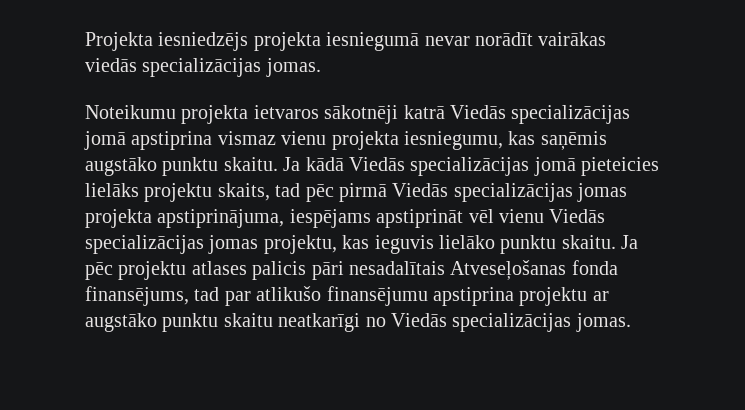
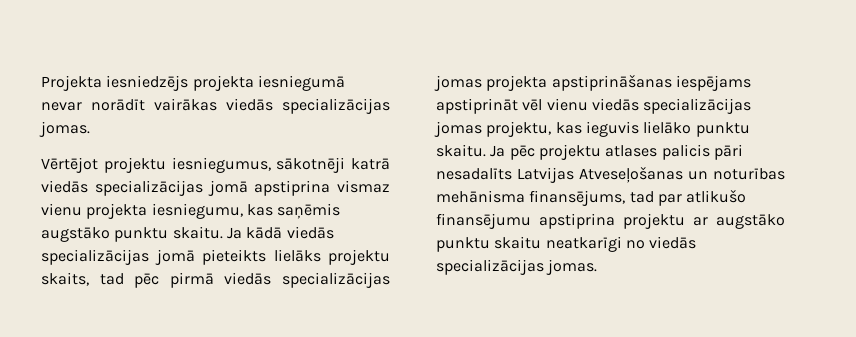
- Noteikumu projekta ietvaros sākotnēji katrā Viedās specializācijas jomā apstiprina vismaz vienu projekta iesniegumu, kas saņēmis augstāko punktu skaitu.
+ Vērtējot projektu iesniegumus, sākotnēji katrā viedās specializācijas jomā apstiprina vismaz vienu projekta iesniegumu, kas saņēmis augstāko punktu skaitu.
- Ja kādā Viedās specializācijas jomā pieteicies lielāks projektu skaits, tad pēc pirmā Viedās specializācijas jomas projekta apstiprinājuma, iespējams apstiprināt vēl vienu Viedās specializācijas jomas projektu, kas ieguvis lielāko punktu skaitu.
+ Ja kādā viedās specializācijas jomā pieteikts lielāks projektu skaits, tad pēc pirmā viedās specializācijas jomas projekta apstiprināšanas iespējams apstiprināt vēl vienu viedās specializācijas jomas projektu, kas ieguvis lielāko punktu skaitu.
- Ja pēc projektu atlases palicis pāri nesadalītais Atveseļošanas fonda finansējums, tad par atlikušo finansējumu apstiprina projektu ar augstāko punktu skaitu neatkarīgi no Viedās specializācijas jomas.
+ Ja pēc projektu atlases palicis pāri nesadalīts Latvijas Atveseļošanas un noturības mehānisma finansējums, tad par atlikušo finansējumu apstiprina projektu ar augstāko punktu skaitu neatkarīgi no viedās specializācijas jomas.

**Task goal:**
Please restate the material above line by line, exactly, beginning at its first line and ending with the line that contains "specializācijas jomā pieteikts", without any pictures.

**Response:**
- Noteikumu projekta ietvaros sākotnēji katrā Viedās specializācijas jomā apstiprina vismaz vienu projekta iesniegumu, kas saņēmis augstāko punktu skaitu.
+ Vērtējot projektu iesniegumus, sākotnēji katrā viedās specializācijas jomā apstiprina vismaz vienu projekta iesniegumu, kas saņēmis augstāko punktu skaitu.
- Ja kādā Viedās specializācijas jomā pieteicies lielāks projektu skaits, tad pēc pirmā Viedās specializācijas jomas projekta apstiprinājuma, iespējams apstiprināt vēl vienu Viedās specializācijas jomas projektu, kas ieguvis lielāko punktu skaitu.
+ Ja kādā viedās specializācijas jomā pieteikts lielāks projektu skaits, tad pēc pirmā viedās specializācijas jomas projekta apstiprināšanas iespējams apstiprināt vēl vienu viedās specializācijas jomas projektu, kas ieguvis lielāko punktu skaitu.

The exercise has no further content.